International career
- 2020: Japan U16
- 2020–2021: Japan U17
- 2021–2023: Japan U18
- 2023: Japan U20 / 3 / (0)
- 2023: Japan U22 / 1 / (1)

= Shiō Fukuda =

Japanese footballer (born 2004)

Shiō Fukuda (福田 師王, Fukuda Shiō) is a Japanese professional footballer who plays as a forward for German club Karlsruher SC.

==Club career==
Fukuda was born in Kanoya City, Kagoshima Prefecture, and started his footballing career with Takayama FC. He enrolled at the Kamimura Gakuen High School, and continued to play football for the school team. He was noted for his performances at the 2021 All Japan High School Soccer Tournament, where he was named as one of the best forwards. He scored one goal and got one assist in a 3–2 loss as Kamimura Gakuen were knocked out by Teikyo Nagaoka High School in the second round.

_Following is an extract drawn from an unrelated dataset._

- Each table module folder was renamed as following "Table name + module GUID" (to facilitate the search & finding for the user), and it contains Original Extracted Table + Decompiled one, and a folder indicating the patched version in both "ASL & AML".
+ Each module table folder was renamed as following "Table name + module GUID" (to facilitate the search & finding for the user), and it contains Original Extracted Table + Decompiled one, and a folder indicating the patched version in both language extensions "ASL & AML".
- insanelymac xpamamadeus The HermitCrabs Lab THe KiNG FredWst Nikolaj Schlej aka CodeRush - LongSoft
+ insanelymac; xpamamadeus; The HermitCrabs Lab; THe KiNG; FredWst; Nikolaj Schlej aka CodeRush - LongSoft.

A noted goal-scorer, Fukuda regularly finished as one of the top scorers in each of the tournaments he played in. Following these good performances for the Kamimura Gakuen High School football team, Fukuda was included in The Guardian's "Next Generation" list for 2021.

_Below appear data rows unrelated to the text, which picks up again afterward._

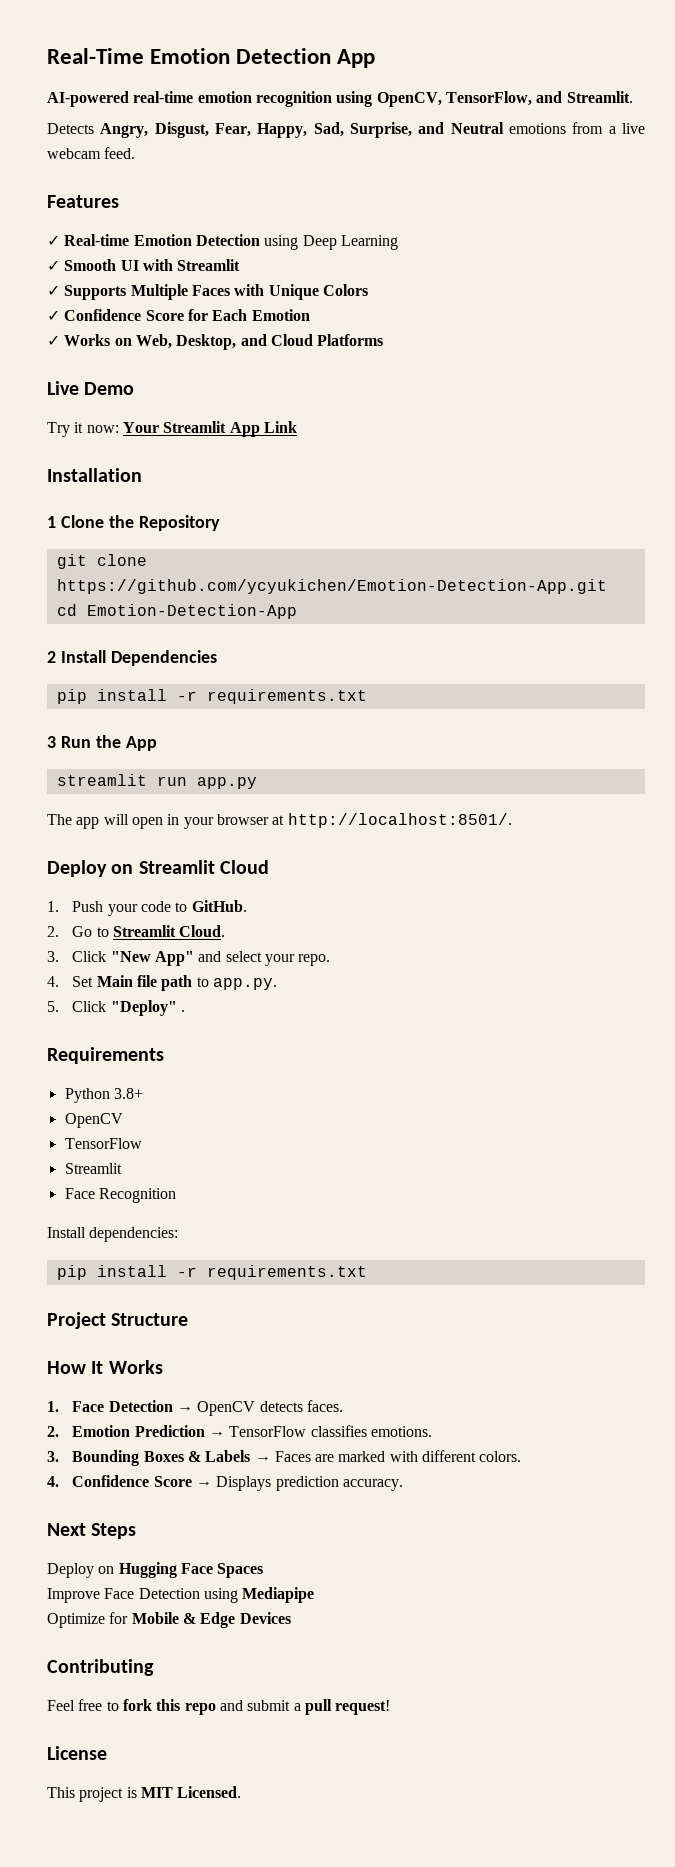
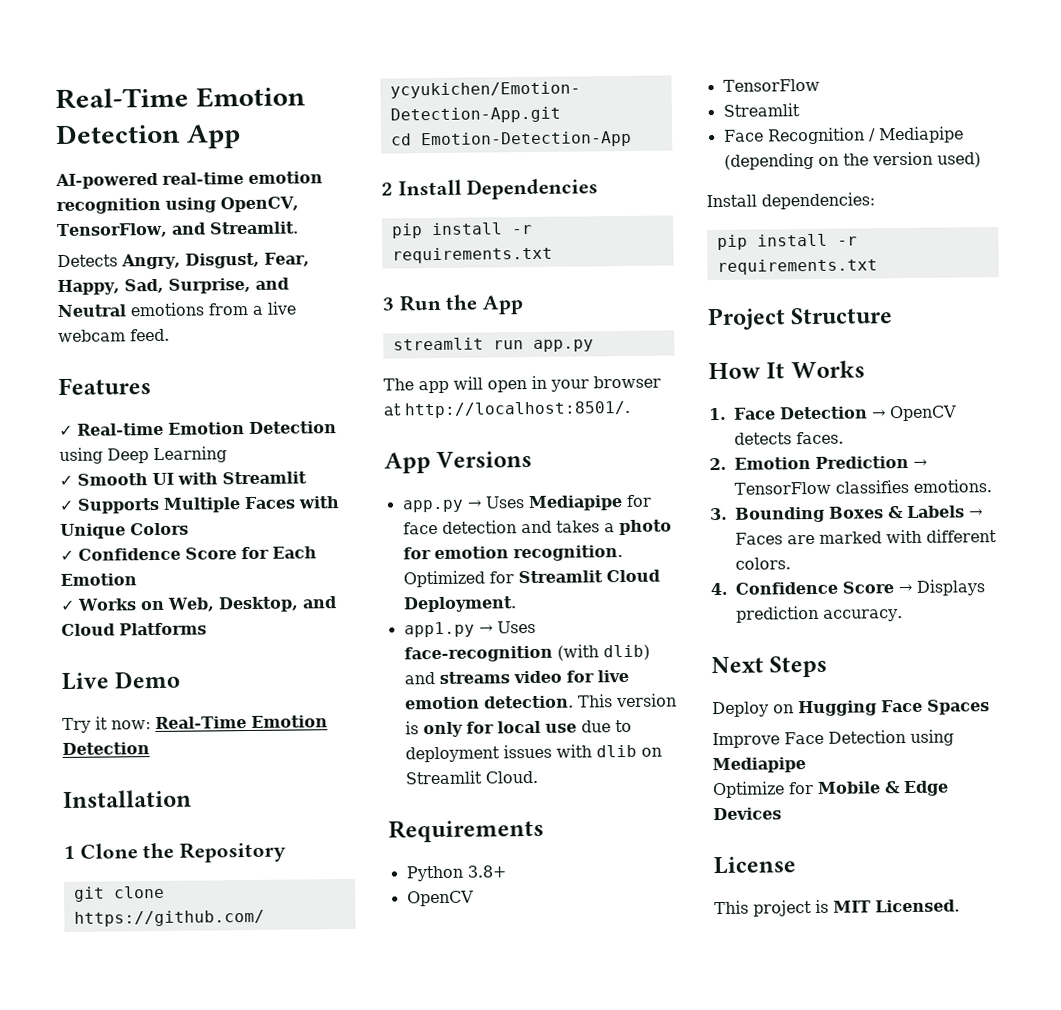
- Try it now: Your Streamlit App Link
+ Try it now: Real-Time Emotion Detection
- Deploy on Streamlit Cloud
- 1. Push your code to GitHub.
- 2. Go to Streamlit Cloud.
- 3. Click "New App" and select your repo.
- 4. Set Main file path to app.py.
- 5. Click "Deploy" .
+ App Versions
+ app.py → Uses Mediapipe for face detection and takes a photo for emotion recognition. Optimized for Streamlit Cloud Deployment.
+ app1.py → Uses face-recognition (with dlib) and streams video for live emotion detection. This version is only for local use due to deployment issues with dlib on Streamlit Cloud.
- Face Recognition
+ Face Recognition / Mediapipe (depending on the version used)
- Contributing
- Feel free to fork this repo and submit a pull request!

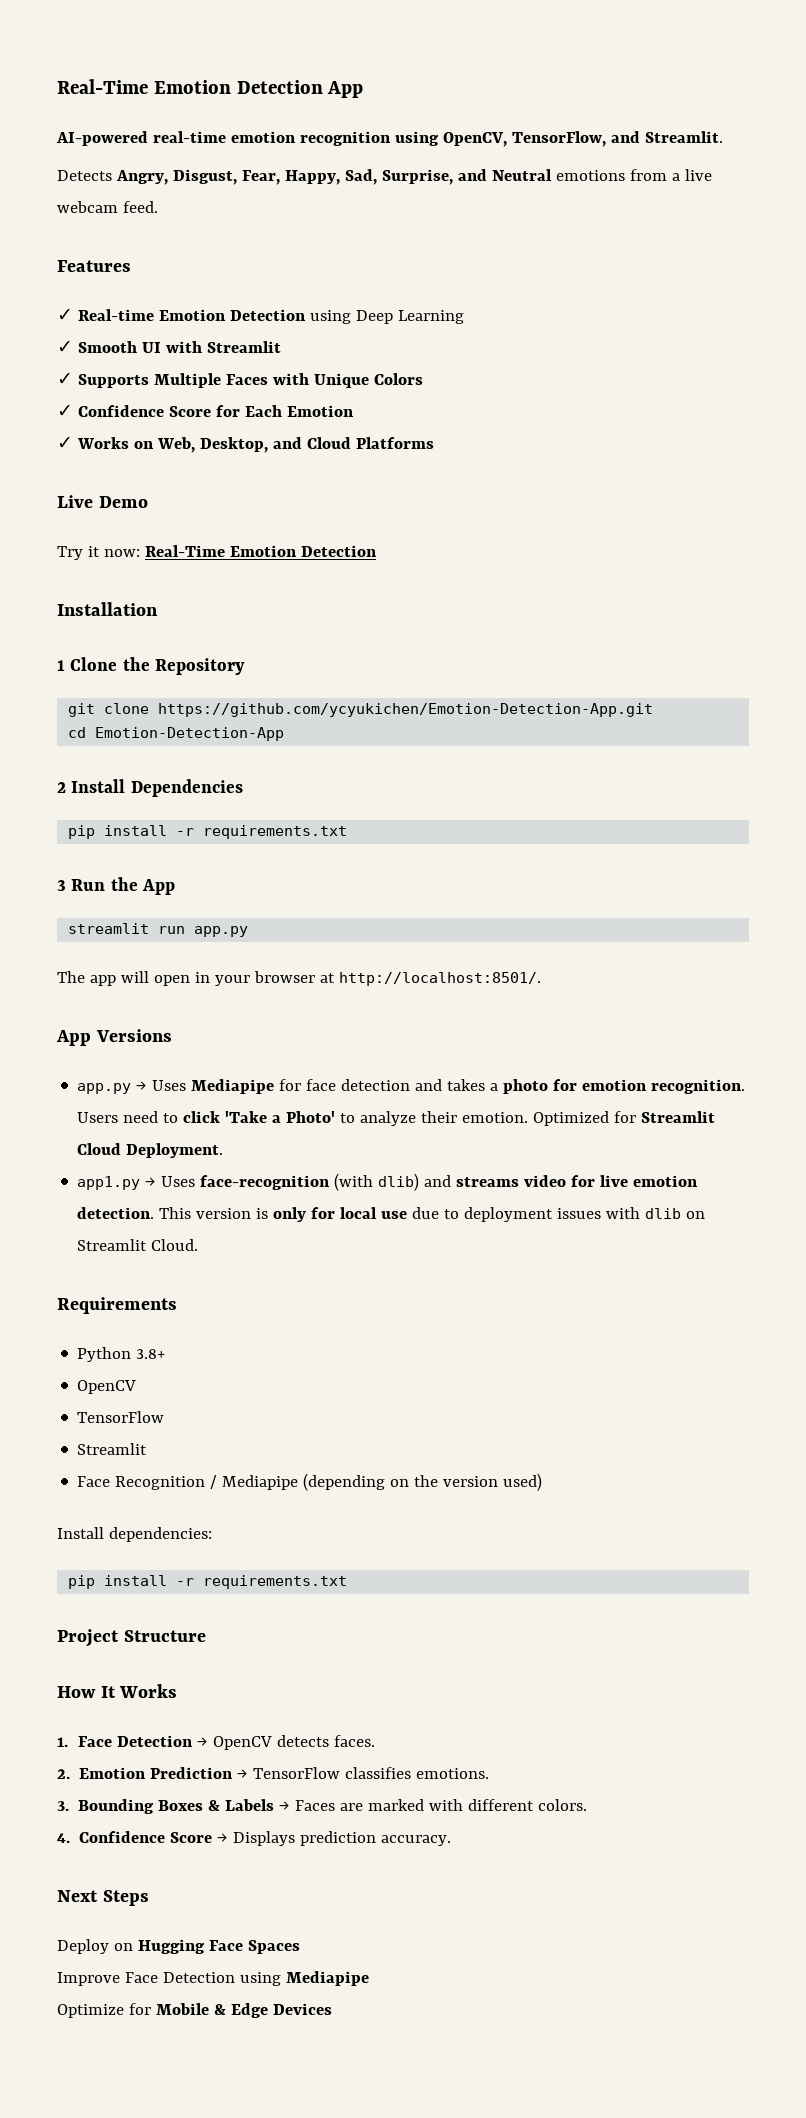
+ Users need to click 'Take a Photo' to analyze their emotion.
- License
- This project is MIT Licensed.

In September 2021, Fukuda trained with J1 League side Kashima Antlers.

On 27 October 2022, Fukuda was announced by Borussia Mönchengladbach as a new signing for their youth team, despite never playing for a professional club in Japan, signing for the club as a Kamimura Gakuen High School graduate. He joined the German club in January 2023, after the winter vacation period in Japan. Speaking about Fukuda, Mönchengladbach's academy director Mirko Sandmöller stated: "We are pleased that Shiō Fukuda has chosen us, even though he had numerous offers from the J1 League. He is a technically adept, agile and developable striker with great potential". In January 2024, it was announced that he would play in the top team.

On 22 August 2025, Fukuda was loaned by Karlsruher SC in 2. Bundesliga, with an option to buy.

On 11 June 2026, Karlsruher SC made the transfer permanent.

==International career==
Fukuda has represented Japan on all youth categories up to under-19 level, selected multiple times for the national team while at Kamimura Gakuen's Middle and High School.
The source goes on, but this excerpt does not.